Quantitative growth analyses of xal2-2 roots (Table I) showed that the mutant displays a significantly lower number of meristematic cells and lower rate of cell production, fewer cells in the elongation zone and shorter fully elongated cells compared with wild-type roots (Figures 2B–D; Table I) and the xal2-2 line exhibits normal cell-cycle duration and pCYCB1;1DB::GUS expression (Supplementary Figures S3A and B). Consequently, decreased root growth in plants with this strong loss-of-function xal2-2 allele results from a combination of decreased cell production and shorter cell length in the differentiation zone.
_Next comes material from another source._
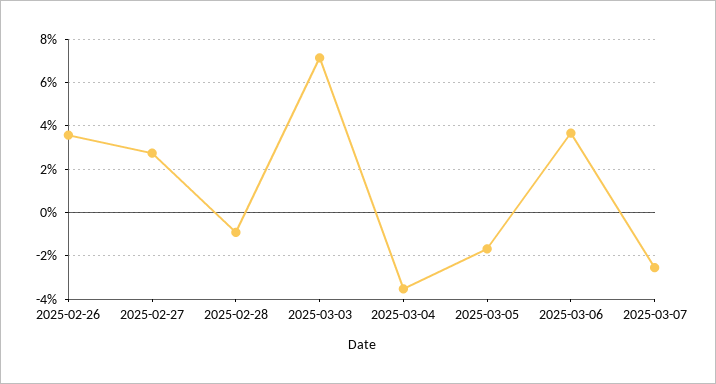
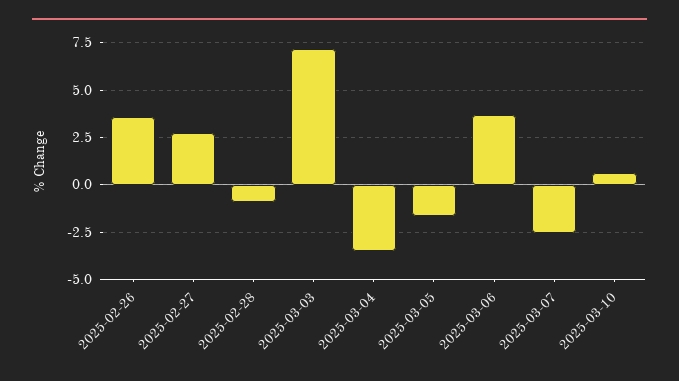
2025-03-10: none -> 0.5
The diminished size of the completely elongated cells observed in xal2-2 accounts for up to 86% of the decrease in root length in the mutant, while only 14% of such length decrease could be attributed to changes in a number of cells in the root apical meristem (RAM) proliferation domain (Table I). In addition, we documented that the diameter of the stele (provascular tissues) of wild-type plants is not larger (see Supplementary Figures S4A–E), in the root meristem compared to that of xal2-2 plants. In wild type, a greater number of pericycle cells are present in the transverse plane of the wild-type roots in comparison to the mutant ones (14.8 cells in wild type and 12.0 cells in xal2-2, Supplementary Figures S4C, D, and F). It is important to note, that wild-type and xal2-2 mutant lines had roots and steles with the same width also in the differentiation zone (see Supplementary Figure S4G). We can conclude that xal2-2 loss-of-function mutation significantly affects the proliferation of the pericycle cells, particularly the radial anticlinal divisions at the fifth cortical cell.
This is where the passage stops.